=== Material supplied ===

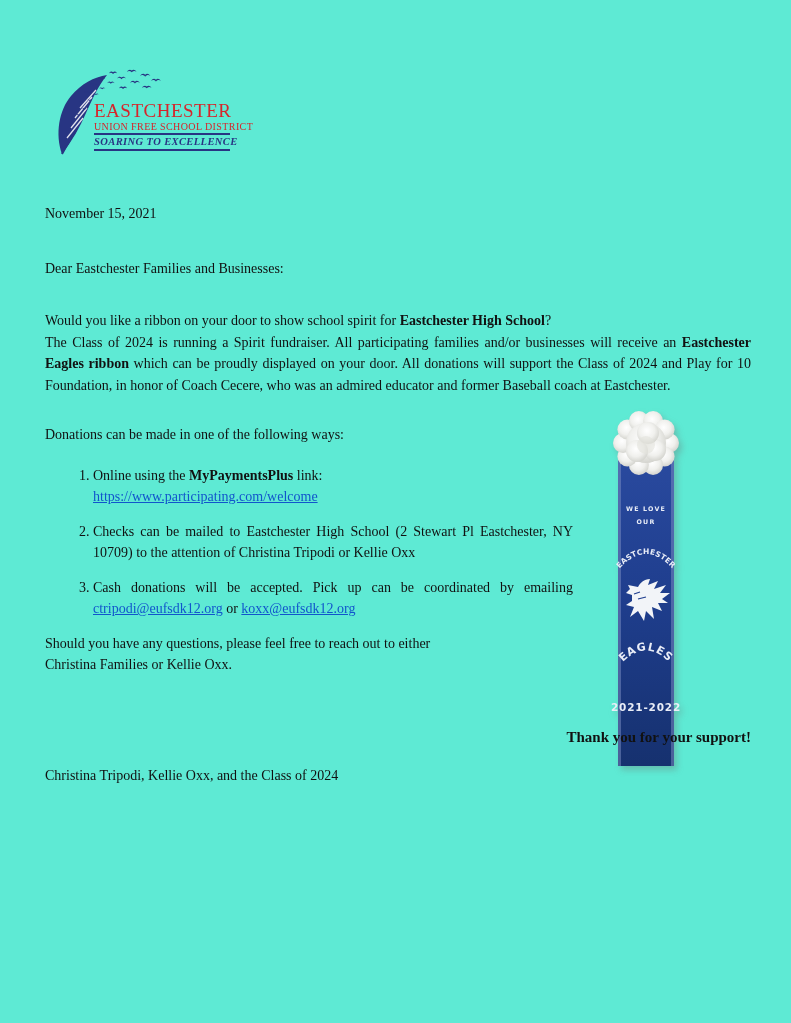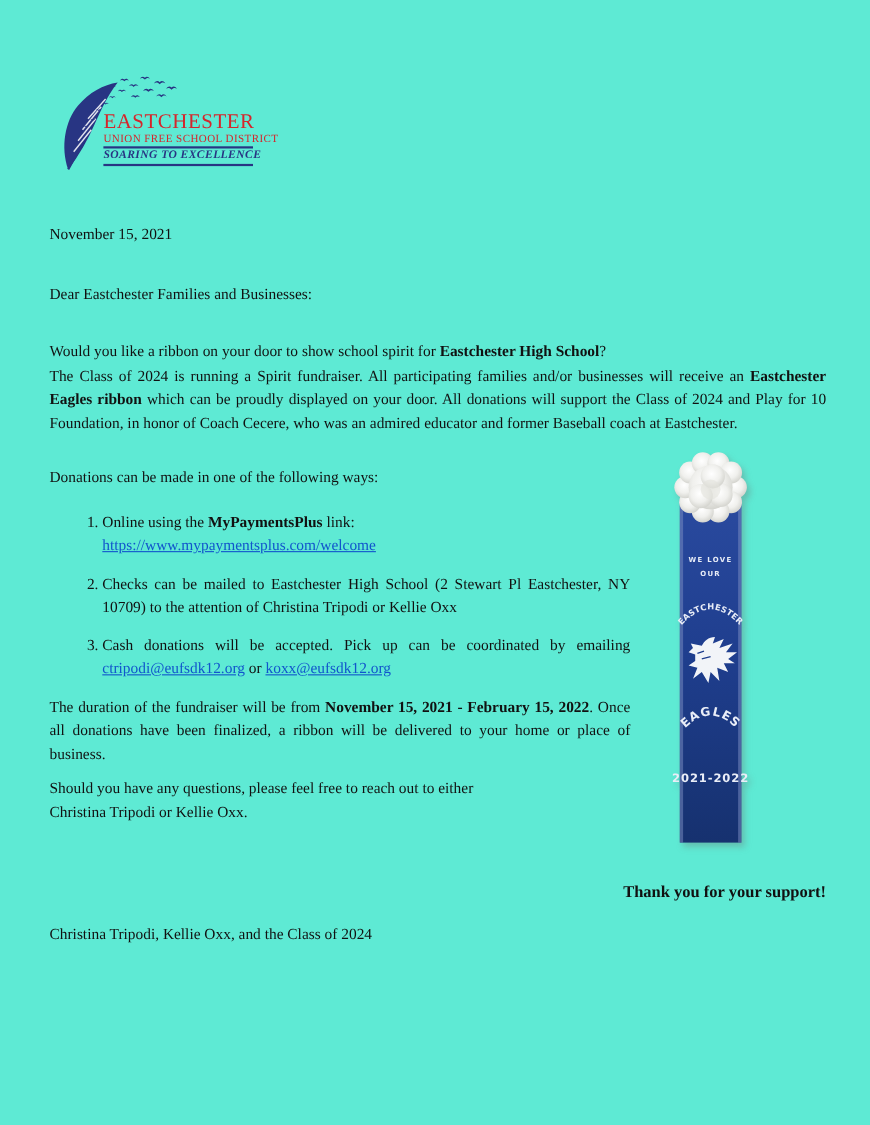--- a/index.html
+++ b/index.html
@@ -179,27 +179,26 @@
 
     <p class="date">November 15, 2021</p>
 
     <p class="salutation">Dear Eastchester Families and Businesses:</p>
 
     <p class="intro"><span>Would you like a ribbon on your door to show school spirit for </span><b>Eastchester High School</b><span>?</span><br><span>The Class of 2024 is running a Spirit fundraiser. All participating families and/or businesses will receive an </span><b>Eastchester Eagles ribbon</b><span> which can be proudly displayed on your door. All donations will support the Class of 2024 and Play for 10 Foundation, in honor of Coach Cecere, who was an admired educator and former Baseball coach at Eastchester.</span></p>
 
     <p class="donations">Donations can be made in one of the following ways:</p>
 
     <ol class="ways">
-      <li><span>Online using the </span><b>MyPaymentsPlus</b><span> link:</span><br><a class="doc-link" href="#">https://www.mypaymentsplus.com/welcome</a></li>
+      <li><span>Online using the </span><b>MyPaymentsPlus</b><span> link:</span><br><a class="doc-link" href="#">https://www.participating.com/welcome</a></li>
       <li><span>Checks can be mailed to Eastchester High School (2 Stewart Pl Eastchester, NY 10709) to the attention of Christina Tripodi or Kellie Oxx</span></li>
       <li><span>Cash donations will be accepted. Pick up can be coordinated by emailing </span><a class="doc-link" href="#">ctripodi@eufsdk12.org</a><span> or </span><a class="doc-link" href="#">koxx@eufsdk12.org</a></li>
     </ol>
 
-    <p class="duration"><span>The duration of the fundraiser will be from </span><b>November 15, 2021 - February 15, 2022</b><span>. Once all donations have been finalized, a ribbon will be delivered to your home or place of business.</span></p>
-
-    <p class="questions"><span>Should you have any questions, please feel free to reach out to either</span><br><span>Christina Tripodi or Kellie Oxx.</span></p>
+
+    <p class="questions"><span>Should you have any questions, please feel free to reach out to either</span><br><span>Christina Families or Kellie Oxx.</span></p>
 
     <p class="thanks">Thank you for your support!</p>
 
     <p class="signature">Christina Tripodi, Kellie Oxx, and the Class of 2024</p>
 
   </div>
 </div>
 
 </body></html>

===

Task instructions:
Give only the number of lines in the records that include the word "please".

Solution to this problem:
2